TOH...I can really feel you pain...I have been there...so many times I found "evidence"...I was bad at keeping my mouth shut...I was no better at being unavailable because I saw so little of him that when he did show up I wanted to be with him...
I didn't have to deal with cake-eating though as H would have nothing to do with my physically...no matter if I wanted it or not...
I think maybe to protect yourself you should refrain from being intimate...but still share his company...if he asks why just tell him you want to keep things uncomplicated until he knows what he is doing...but don't go into anything else...
I believed as you did that my H would never ever ever have an affair...that he would never lie to me about something so critical to a R/M...but like you I found out the truth..
The point here is you don't know what they are talking about...I do know that I called the OW...I didn't know at the time that they had been intimate...I just knew she lived in another state so I felt "safe"...how foolish I was...H told me later that my calling her made her feel guilty for what was happening...it didn't totally stop the A in it's tracks but it dampened it and eventually she moved on...I don't know what to say here because only you know your H...
Quote:
The single best indicator of whether a relationship can survive infidelity is how much empathy the unfaithful partner shows for the pain they have caused when the betrayed spouse gets emotional and starts "acting crazy."

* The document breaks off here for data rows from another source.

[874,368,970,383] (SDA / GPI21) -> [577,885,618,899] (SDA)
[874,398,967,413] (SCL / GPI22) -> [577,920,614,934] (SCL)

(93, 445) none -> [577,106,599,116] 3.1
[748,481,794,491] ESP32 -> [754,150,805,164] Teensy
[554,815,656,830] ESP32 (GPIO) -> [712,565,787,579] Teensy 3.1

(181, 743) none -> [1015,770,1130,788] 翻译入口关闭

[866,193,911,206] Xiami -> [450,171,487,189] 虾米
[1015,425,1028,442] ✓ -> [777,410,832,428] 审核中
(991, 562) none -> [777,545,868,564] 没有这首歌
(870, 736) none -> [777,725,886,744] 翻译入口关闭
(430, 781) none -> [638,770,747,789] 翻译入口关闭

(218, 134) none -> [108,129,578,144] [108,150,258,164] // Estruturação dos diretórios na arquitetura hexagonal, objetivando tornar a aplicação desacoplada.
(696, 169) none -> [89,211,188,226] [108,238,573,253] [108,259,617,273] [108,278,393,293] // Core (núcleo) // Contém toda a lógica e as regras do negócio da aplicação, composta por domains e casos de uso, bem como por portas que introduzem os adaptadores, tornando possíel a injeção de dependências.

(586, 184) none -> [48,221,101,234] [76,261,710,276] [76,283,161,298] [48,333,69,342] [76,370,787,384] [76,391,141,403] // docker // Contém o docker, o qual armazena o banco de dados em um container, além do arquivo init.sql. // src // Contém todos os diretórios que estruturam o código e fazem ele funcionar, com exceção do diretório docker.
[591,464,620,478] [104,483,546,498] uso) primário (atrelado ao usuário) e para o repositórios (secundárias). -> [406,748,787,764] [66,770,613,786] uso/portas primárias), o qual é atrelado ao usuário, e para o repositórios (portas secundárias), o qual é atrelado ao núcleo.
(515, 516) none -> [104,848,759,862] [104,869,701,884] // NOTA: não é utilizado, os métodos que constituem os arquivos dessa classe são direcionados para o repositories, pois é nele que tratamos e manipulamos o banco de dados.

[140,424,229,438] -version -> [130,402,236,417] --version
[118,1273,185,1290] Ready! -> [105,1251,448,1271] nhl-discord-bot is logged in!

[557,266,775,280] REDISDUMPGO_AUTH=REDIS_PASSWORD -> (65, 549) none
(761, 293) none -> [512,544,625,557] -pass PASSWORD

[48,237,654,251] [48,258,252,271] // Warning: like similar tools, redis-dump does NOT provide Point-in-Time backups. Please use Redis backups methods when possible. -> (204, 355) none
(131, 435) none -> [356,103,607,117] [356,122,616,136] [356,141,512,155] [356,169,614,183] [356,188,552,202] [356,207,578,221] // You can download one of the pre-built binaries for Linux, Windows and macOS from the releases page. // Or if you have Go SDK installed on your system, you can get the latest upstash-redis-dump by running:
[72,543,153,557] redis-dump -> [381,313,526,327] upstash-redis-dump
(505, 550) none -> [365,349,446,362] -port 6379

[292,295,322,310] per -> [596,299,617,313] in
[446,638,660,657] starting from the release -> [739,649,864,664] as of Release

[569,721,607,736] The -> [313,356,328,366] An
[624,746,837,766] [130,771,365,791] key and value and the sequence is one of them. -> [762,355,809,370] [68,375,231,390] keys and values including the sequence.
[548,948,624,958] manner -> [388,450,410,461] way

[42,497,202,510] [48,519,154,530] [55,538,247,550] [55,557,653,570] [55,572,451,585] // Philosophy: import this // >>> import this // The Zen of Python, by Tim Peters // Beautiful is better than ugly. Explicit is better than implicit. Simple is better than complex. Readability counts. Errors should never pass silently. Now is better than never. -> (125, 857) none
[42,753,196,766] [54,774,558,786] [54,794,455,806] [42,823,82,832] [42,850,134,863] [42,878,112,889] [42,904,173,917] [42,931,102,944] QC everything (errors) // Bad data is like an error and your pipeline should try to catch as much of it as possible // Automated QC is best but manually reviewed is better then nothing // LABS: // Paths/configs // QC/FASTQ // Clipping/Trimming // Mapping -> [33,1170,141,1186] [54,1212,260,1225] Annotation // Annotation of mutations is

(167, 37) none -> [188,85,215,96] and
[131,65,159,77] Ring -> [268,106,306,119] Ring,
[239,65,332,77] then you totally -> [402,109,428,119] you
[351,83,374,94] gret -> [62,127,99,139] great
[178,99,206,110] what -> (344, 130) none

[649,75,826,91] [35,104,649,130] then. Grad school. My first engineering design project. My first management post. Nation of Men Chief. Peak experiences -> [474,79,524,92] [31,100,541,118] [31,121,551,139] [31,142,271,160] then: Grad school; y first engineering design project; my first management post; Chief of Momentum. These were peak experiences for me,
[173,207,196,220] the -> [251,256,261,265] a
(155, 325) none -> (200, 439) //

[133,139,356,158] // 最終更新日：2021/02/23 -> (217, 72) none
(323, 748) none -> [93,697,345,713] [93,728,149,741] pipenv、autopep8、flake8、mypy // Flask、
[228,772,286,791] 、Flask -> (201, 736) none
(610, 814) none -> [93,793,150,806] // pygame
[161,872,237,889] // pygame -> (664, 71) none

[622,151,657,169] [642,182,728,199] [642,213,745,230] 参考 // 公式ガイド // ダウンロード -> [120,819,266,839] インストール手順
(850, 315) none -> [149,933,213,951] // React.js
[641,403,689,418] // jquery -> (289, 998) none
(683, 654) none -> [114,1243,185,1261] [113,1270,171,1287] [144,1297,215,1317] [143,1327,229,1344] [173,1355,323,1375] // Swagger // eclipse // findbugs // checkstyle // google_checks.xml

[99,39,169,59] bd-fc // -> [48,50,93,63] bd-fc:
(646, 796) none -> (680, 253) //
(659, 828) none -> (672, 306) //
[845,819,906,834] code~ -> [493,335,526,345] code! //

My H showed NO EMPATHY what so ever...he was cold, unfeeling...uncomforting...the pain stabbed me deep and yes...I did act so crazy at times that he wondered if I would hurt him or myself...but still remained stone cold to me...yet...we have survived!...he has been home now for a year and a half and while we have had ups and downs we have continually moved forward...
TOH...please take care of yourself...I know that numb pain...you just don't know which way is up or down...so be careful doing things like cutting, driving, anything where an accident could be damaging...I had a car accident and so have others during this stressful time...actually I had two...I also exploded hard boiled eggs all over the kitchen...so many things that I had never done before...so be careful!!!!